Arkansas Governor Mike Huckabee (R) is considering a Medicaid mandate from the former Clinton administration moot, since the Bush administration has not attempted to enforce it.
In July 2000, the Health Care Financing Administration (now the Center for Medicare and Medicaid Services, or CMS) attempted to force the state to enroll all eligible children in ARKids A, the state’s traditional Medicaid program. The mandate would have prevented the state from allowing parents the option of enrolling their children in ARKids B, a Medicaid waiver program that covers children with higher incomes.
The B waiver program requires a “small” copayment and offers fewer services than the traditional Medicaid program. Proponents of the B plan say free coverage under the traditional A program carries a “stigma” that not all families want to subject themselves to.
According to the Arkansas Democrat-Gazette, Huckabee has wanted to allow parents of Medicaid-eligible children to choose between the two programs. Huckabee added that some “prideful” parents would prefer to enroll their children in ARKids B because they “want to contribute to their children’s health coverage” through the copayments.
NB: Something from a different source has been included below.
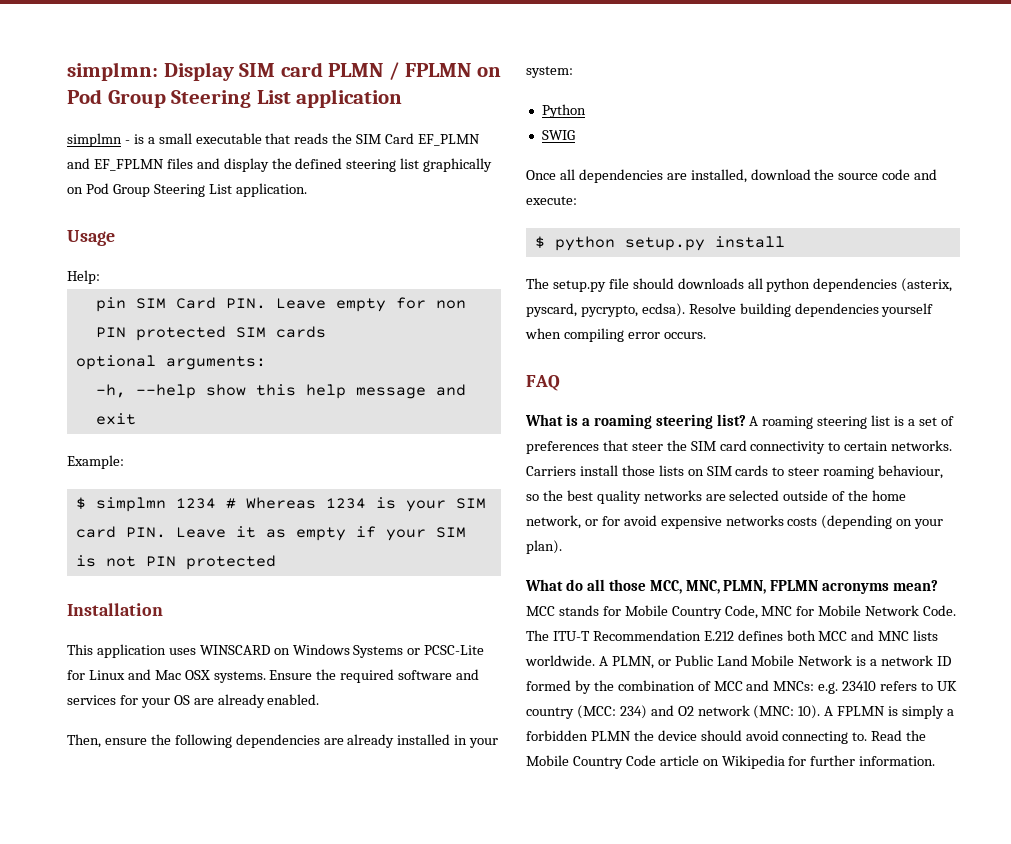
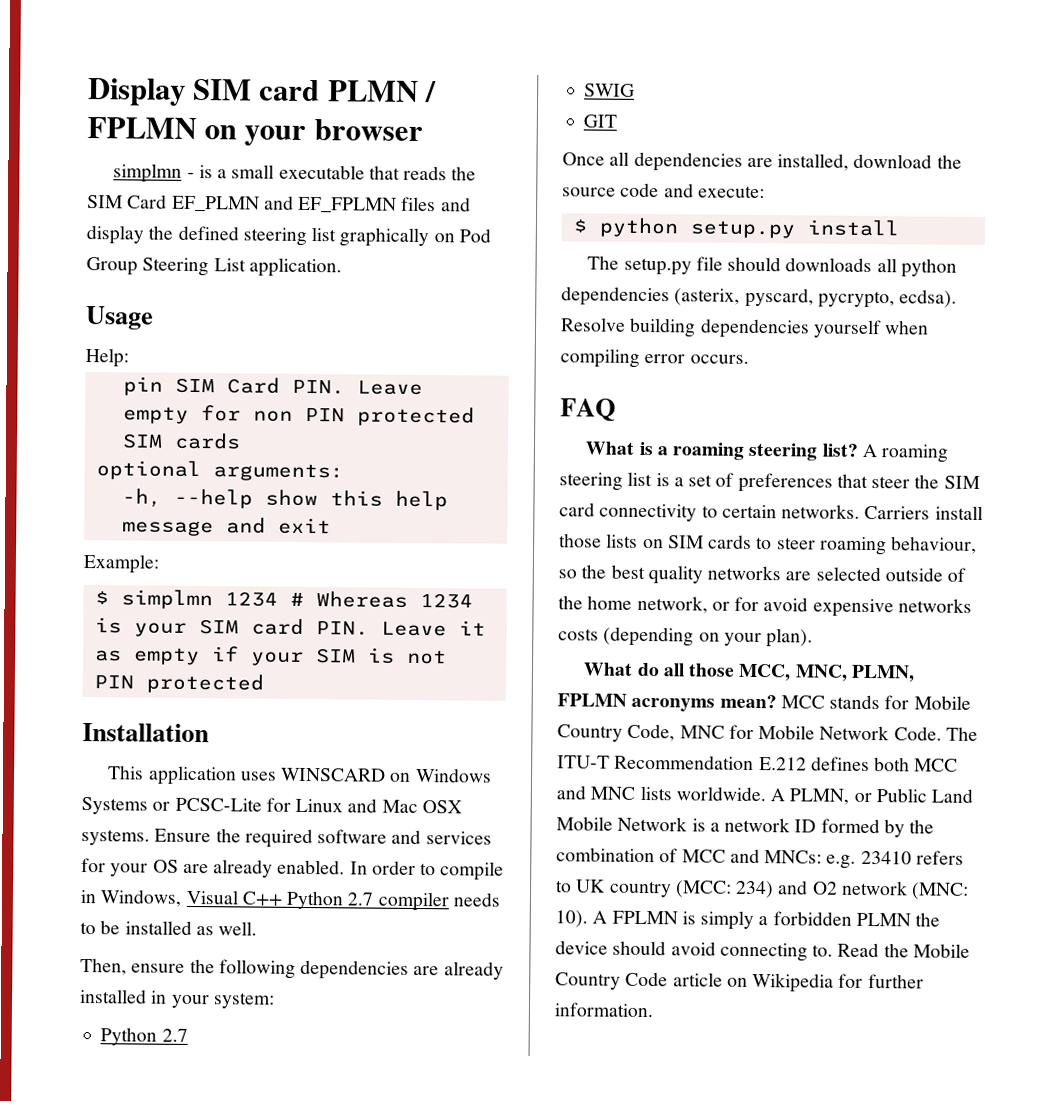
[67,62,158,81] simplmn: -> (87, 92) none
[67,89,403,108] Pod Group Steering List application -> [244,119,423,146] your browser
(320, 699) none -> [349,860,505,881] [80,889,500,912] [80,920,258,936] In order to compile in Windows, Visual C++ Python 2.7 compiler needs to be installed as well.
(586, 111) none -> [161,1028,188,1042] 2.7
(575, 135) none -> [583,114,618,128] // GIT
A Kaiser Daily Health Policy Report noted, “Despite the Clinton administration’s order to place all Medicaid-eligible children into ARKids A, Huckabee resisted ‘in the hopes that Bush would be elected.'” After daring the Clinton administration to pull his state’s federal funding for not following the order, Huckabee said he thought the Bush administration, with Tommy Thompson as HHS secretary, would allow Arkansas to manage the programs as it saw fit.
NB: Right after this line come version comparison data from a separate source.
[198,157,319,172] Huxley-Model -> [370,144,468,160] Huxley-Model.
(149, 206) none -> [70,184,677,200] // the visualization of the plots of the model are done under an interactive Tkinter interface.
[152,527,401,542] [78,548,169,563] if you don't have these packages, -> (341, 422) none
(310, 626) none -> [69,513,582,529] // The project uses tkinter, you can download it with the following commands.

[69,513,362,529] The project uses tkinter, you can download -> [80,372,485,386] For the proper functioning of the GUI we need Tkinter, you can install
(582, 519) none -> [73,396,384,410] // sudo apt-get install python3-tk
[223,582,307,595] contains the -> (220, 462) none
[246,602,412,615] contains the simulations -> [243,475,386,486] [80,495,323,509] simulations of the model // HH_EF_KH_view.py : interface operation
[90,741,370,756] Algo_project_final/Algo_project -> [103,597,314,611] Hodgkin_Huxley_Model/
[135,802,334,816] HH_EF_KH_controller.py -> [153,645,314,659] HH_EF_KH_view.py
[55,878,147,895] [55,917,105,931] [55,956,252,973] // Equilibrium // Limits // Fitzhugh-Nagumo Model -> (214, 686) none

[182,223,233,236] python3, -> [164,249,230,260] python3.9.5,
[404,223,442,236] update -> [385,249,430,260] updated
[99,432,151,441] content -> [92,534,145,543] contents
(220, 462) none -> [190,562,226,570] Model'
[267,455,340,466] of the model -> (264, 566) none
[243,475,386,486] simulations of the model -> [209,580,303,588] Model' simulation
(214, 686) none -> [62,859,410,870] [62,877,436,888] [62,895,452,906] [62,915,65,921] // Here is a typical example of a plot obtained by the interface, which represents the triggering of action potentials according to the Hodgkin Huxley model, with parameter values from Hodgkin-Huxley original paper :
Referring to the Clinton directive, Huckabee said, “Our thought is the administration that sent that letter is gone. That administration is gone, and we haven’t had a moment of trouble from the Bush administration.” In February, Arkansas filed a formal waiver request, which is still pending, allowing parents to choose between the two programs.
Peter Ashkenaz, a spokesperson for CMS, said in October the agency was “waiting for a response” from Arkansas before making a decision on the waiver.